(Extracted entries begins)
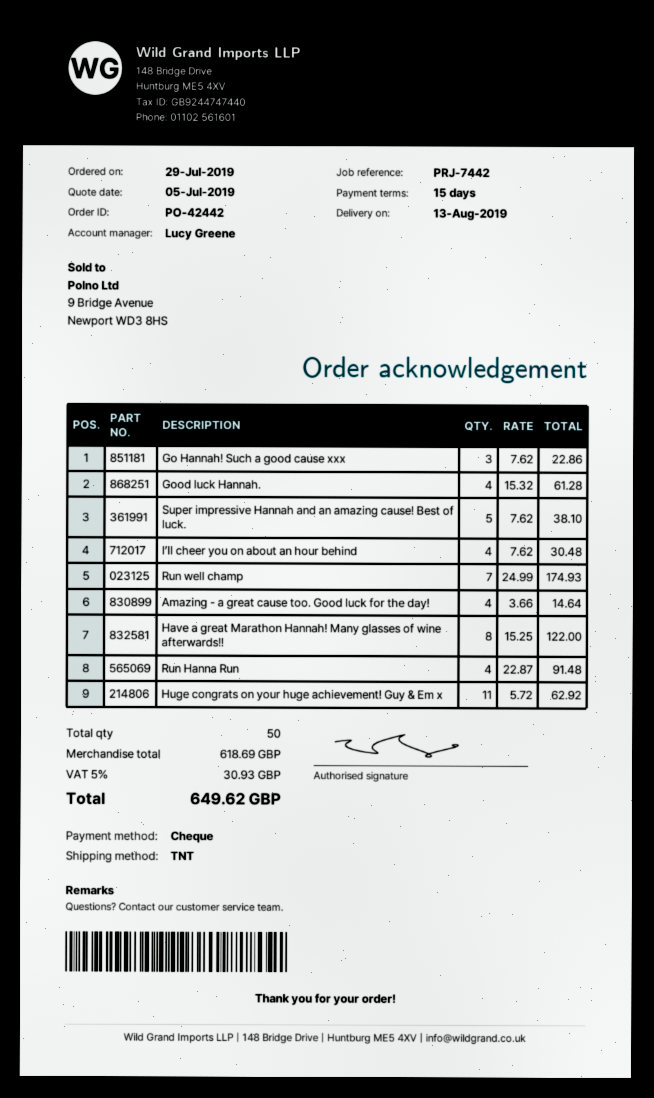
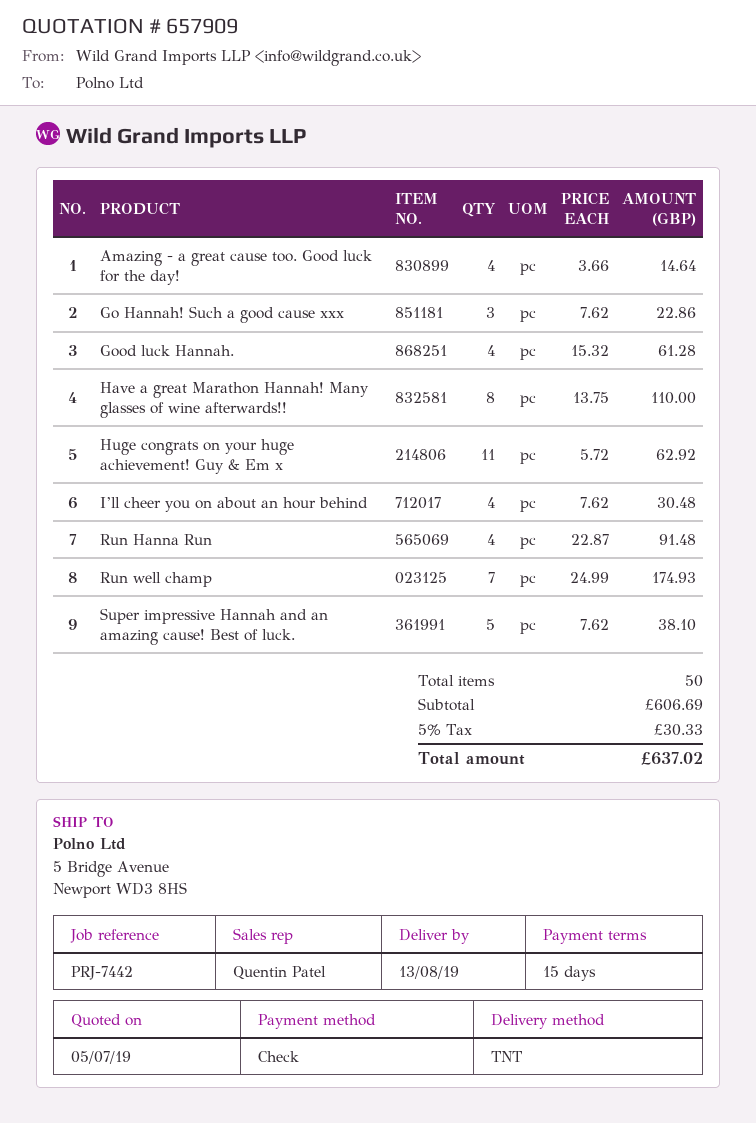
sales rep: Lucy Greene -> Quentin Patel
Have a great Marathon Hannah! Many glasses of wine afterwards!!: 8 x 15.25 = 122.00 -> 8 x 13.75 = 110.00
subtotal: 618.69 -> 606.69
tax: 5% = 30.93 -> 5% = 30.33
total: 649.62 -> 637.02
(Extracted entries ends)
**Exercise description:**
Only an exact reproduction of the lines from the one with "Have a great" to the end of the listing is expected.

**Reply to the task:**
Have a great Marathon Hannah! Many glasses of wine afterwards!!: 8 x 15.25 = 122.00 -> 8 x 13.75 = 110.00
subtotal: 618.69 -> 606.69
tax: 5% = 30.93 -> 5% = 30.33
total: 649.62 -> 637.02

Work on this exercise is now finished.